That wasn’t the way I’d imagined reacting to the birth of my first child. In movies women always cried with joy. Not me. I watched my husband walk the floor with her and name her when the doctor asked.
I’ve learned that I don’t usually react the way I think I should, or the way others think I should to exciting situations. I think of it as emotional constipation.
So when I got the call that the proof for my book was in, I excitedly drove over to see it. In the spring of 2015, it will have been five years since I wrote it. The subsequent years were spent revising and then giving up on it for a period of time and hiding it in folder called, “Completed Manuscripts.” It hid there with the others.

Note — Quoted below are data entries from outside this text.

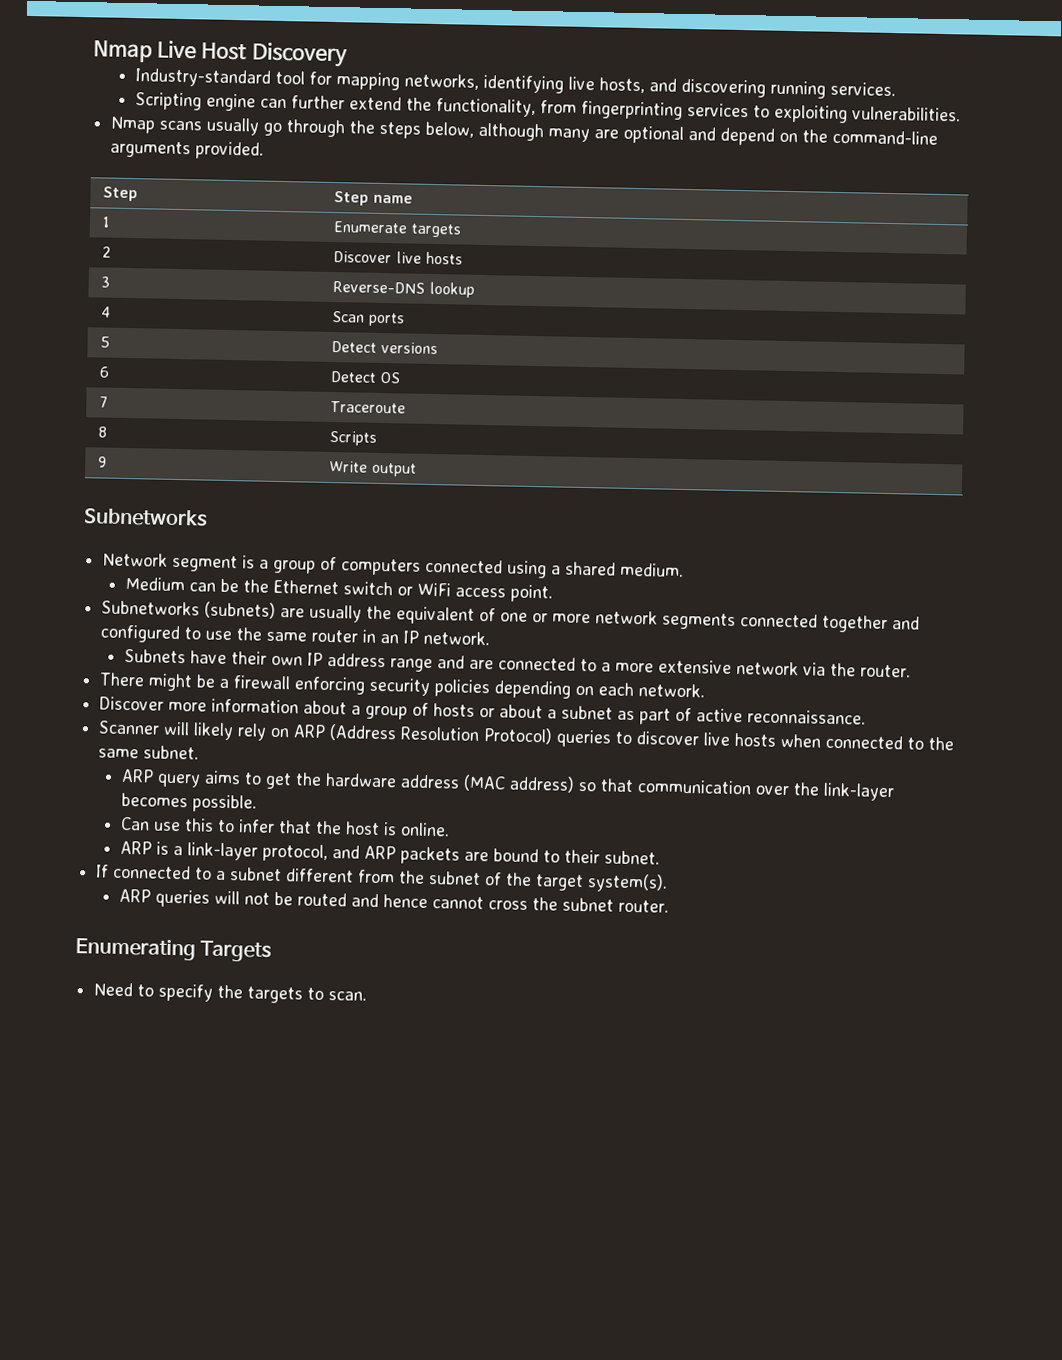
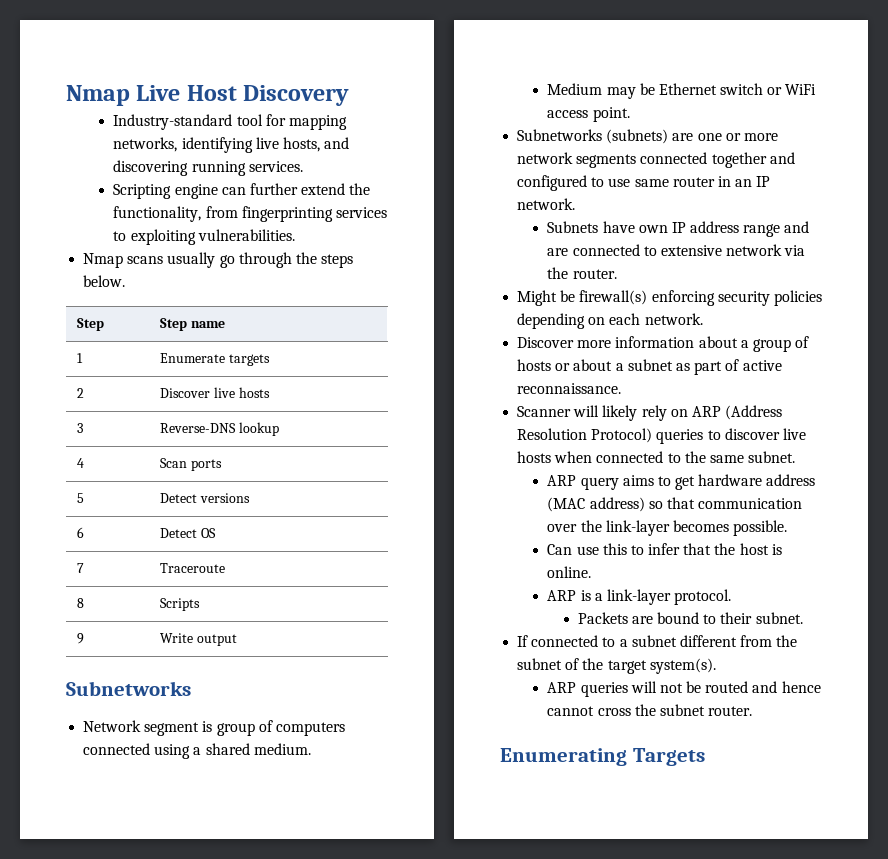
- Nmap scans usually go through the steps below, although many are optional and depend on the command-line arguments provided.
+ Nmap scans usually go through the steps below.
- Network segment is a group of computers connected using a shared medium.
+ Network segment is group of computers connected using a shared medium.
- Medium can be the Ethernet switch or WiFi access point.
+ Medium may be Ethernet switch or WiFi access point.
- Subnetworks (subnets) are usually the equivalent of one or more network segments connected together and configured to use the same router in an IP network.
+ Subnetworks (subnets) are one or more network segments connected together and configured to use same router in an IP network.
- Subnets have their own IP address range and are connected to a more extensive network via the router.
+ Subnets have own IP address range and are connected to extensive network via the router.
- There might be a firewall enforcing security policies depending on each network.
+ Might be firewall(s) enforcing security policies depending on each network.
- ARP query aims to get the hardware address (MAC address) so that communication over the link-layer becomes possible.
+ ARP query aims to get hardware address (MAC address) so that communication over the link-layer becomes possible.
- ARP is a link-layer protocol, and ARP packets are bound to their subnet.
+ ARP is a link-layer protocol.
+ Packets are bound to their subnet.
- Need to specify the targets to scan.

So how did I react upon seeing the product of five years of work? I was reluctant to hold it, but took it anyway. I turned it over in my hands, read a few words. Yep, my words. Weird. So weird. I’m still feeling weird about the whole thing. Am I so used to striving after something and not getting it, that I don’t know what to do when I get it? I mean, five years of critique and rejection and work, work, work. I can’t process that it’s over (for that manuscript at least). I want to be jumping up and down with excitement. I don’t want to think about how the dream looked when I first formed it in my mind because logically I know those were pie in the sky dreams, but I’m also having to get over a sense of failure that I didn’t achieve that old vision.
A week after my daughter was born, I caught sight of myself in a mirror, holding my little girl. It finally hit me–this is my baby. So I’m waiting for this to hit me too–to finally get to take some joy in my first published novel.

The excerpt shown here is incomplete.